When the equipment is in operation in an industrial process, the failure can cause the reduction of production efficiency, the shutdown and even the casualties. After the fault occurs, how to correctly separate the fault is important to adopt proper measures to quickly restore the process to normal. Therefore, fault separation is of great significance in ensuring safe and smooth operation of the industrial process. However, the existing fault separation method mainly utilizes the fault direction to separate faults, and does not consider the problem of separation between faults with similar fault directions but different types.
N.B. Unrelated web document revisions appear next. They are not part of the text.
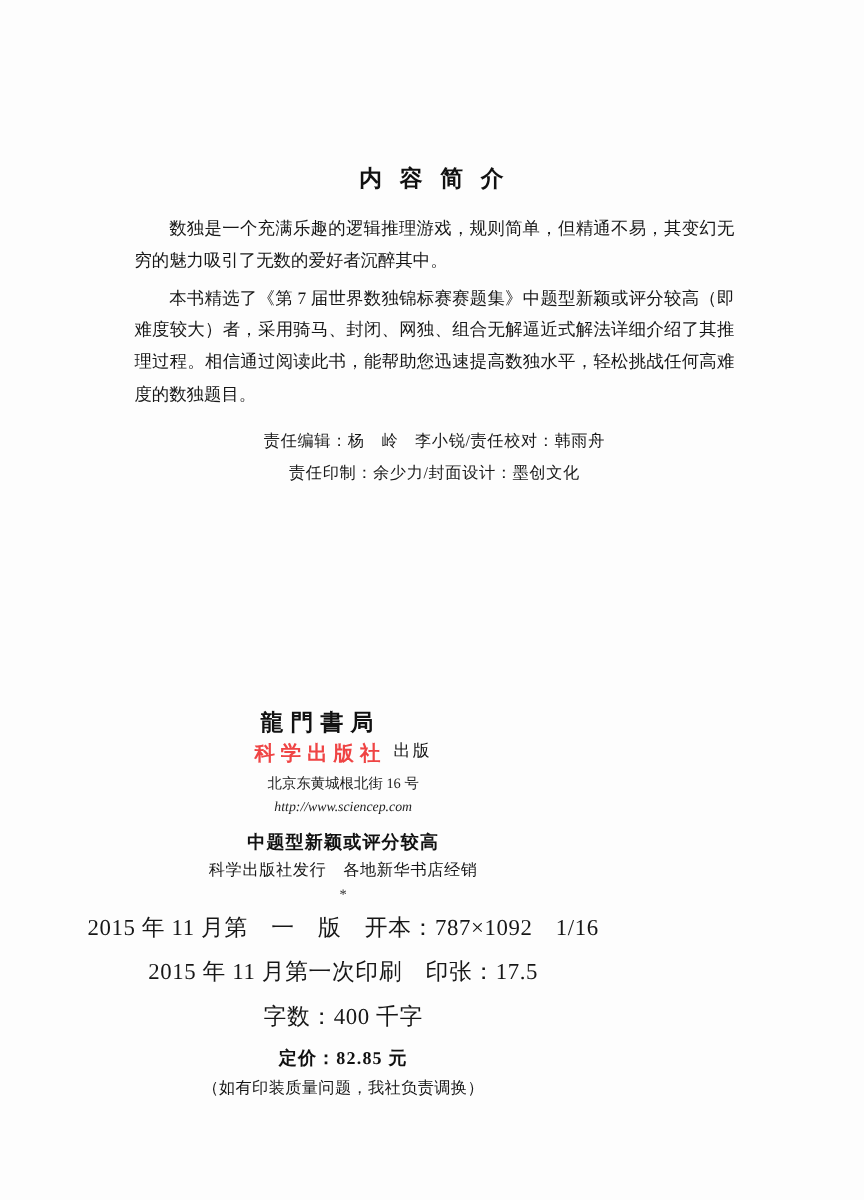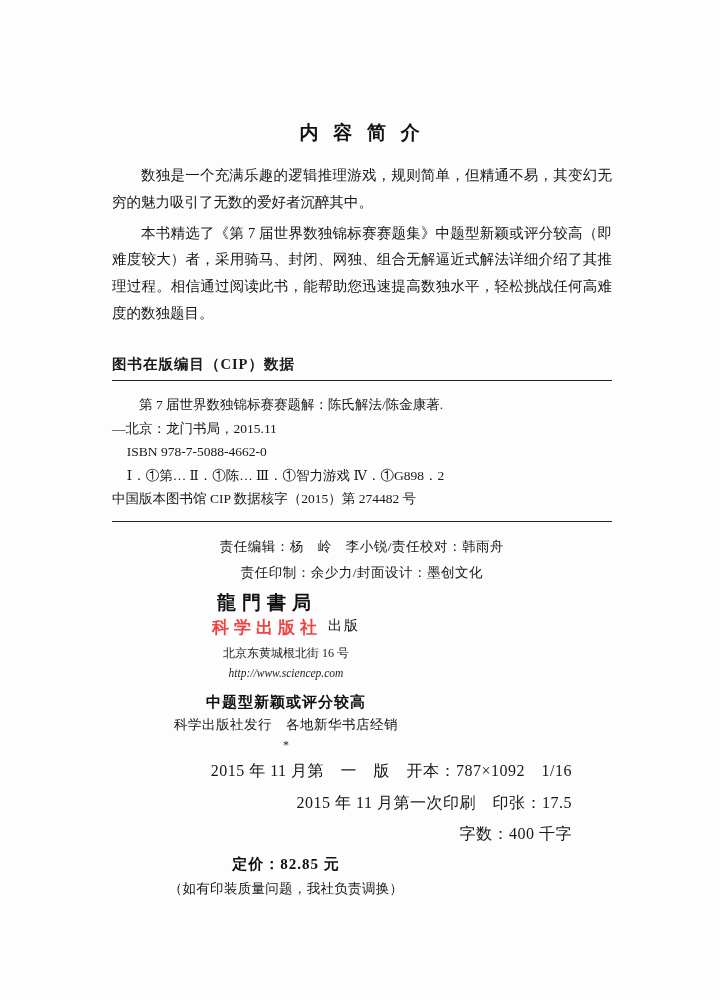--- a/index.html
+++ b/index.html
@@ -25,7 +25,7 @@
   .content {
     position: absolute;
     left: 112px;
-    top: 120px;
+    top: 136px;
     width: 500px;
   }
 

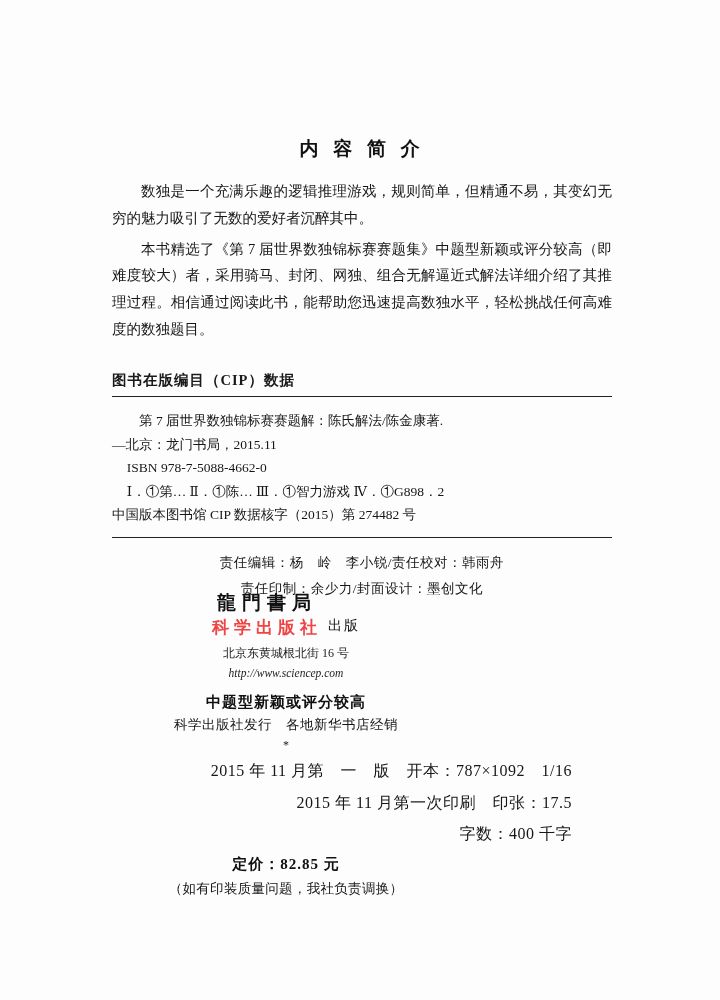--- a/index.html
+++ b/index.html
@@ -191,16 +191,6 @@
       <p class="summary-para">本书精选了《第 7 届世界数独锦标赛赛题集》中题型新颖或评分较高（即难度较大）者，采用骑马、封闭、网独、组合无解逼近式解法详细介绍了其推理过程。相信通过阅读此书，能帮助您迅速提高数独水平，轻松挑战任何高难度的数独题目。</p>
     </div>
 
-    <div class="cip-block">
-      <div class="cip-heading">图书在版编目（CIP）数据</div>
-      <div class="cip-body">
-        <div class="cip-line indent">第 7 届世界数独锦标赛赛题解：陈氏解法/陈金康著.</div>
-        <div class="cip-line">—北京：龙门书局，2015.11</div>
-        <div class="cip-line indent1">ISBN 978-7-5088-4662-0</div>
-        <div class="cip-line indent1">Ⅰ．①第…  Ⅱ．①陈…  Ⅲ．①智力游戏  Ⅳ．①G898．2</div>
-        <div class="cip-line">中国版本图书馆 CIP 数据核字（2015）第 274482 号</div>
-      </div>
-    </div>
 
     <div class="credits">
       <div class="credit-line">责任编辑：杨　岭　李小锐/责任校对：韩雨舟</div>

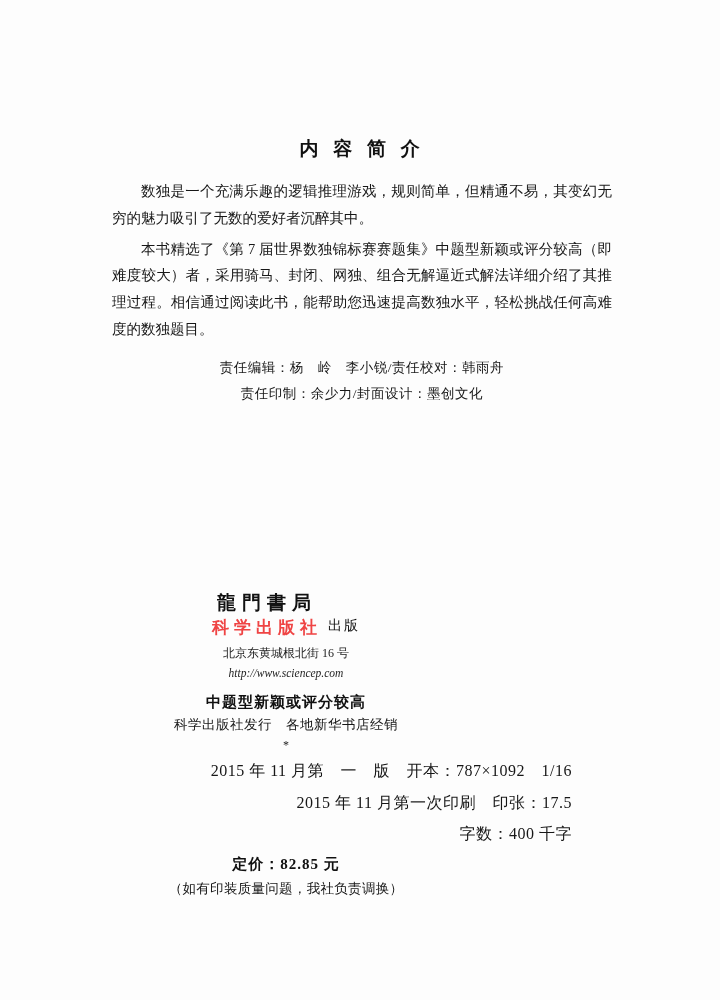--- a/index.html
+++ b/index.html
@@ -158,11 +158,10 @@
     color: #222;
   }
   .spec-line {
-    font-size: 16px;
+    font-size: 19px;
     line-height: 1.95;
     letter-spacing: 0.5px;
     color: #171717;
-    text-align: right;
   }
   .price-line {
     font-size: 15px;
Based on the method, the fault data are reconstructed, the fault amplitude is estimated, and then the fault amplitude sequence is subjected to similarity measurement by utilizing dynamic time distortion, so that faults with similar fault directions and different types can be separated.

Example one

As shown in fig. 1 and 2, the present embodiment provides a method for diagnosing a fault of an industrial process based on reconstructed amplitude trend characteristics, the method comprising the steps of:

s1, detecting real-time data of the industrial process based on the pre-established latent structure model, and confirming whether the detected data have abnormal data; the latent structure model is established in advance by adopting historical normal data;

s2, acquiring the fault amplitude of the abnormal data when the abnormal data exists in the detected data;

s3, acquiring the similarity of each fault amplitude in the fault amplitude sequence of the abnormal data and the fault amplitude sequence of the historical faults based on a dynamic time warping algorithm;

and S4, determining the fault type of the abnormal data according to the comparison result of the similarity and the specified threshold.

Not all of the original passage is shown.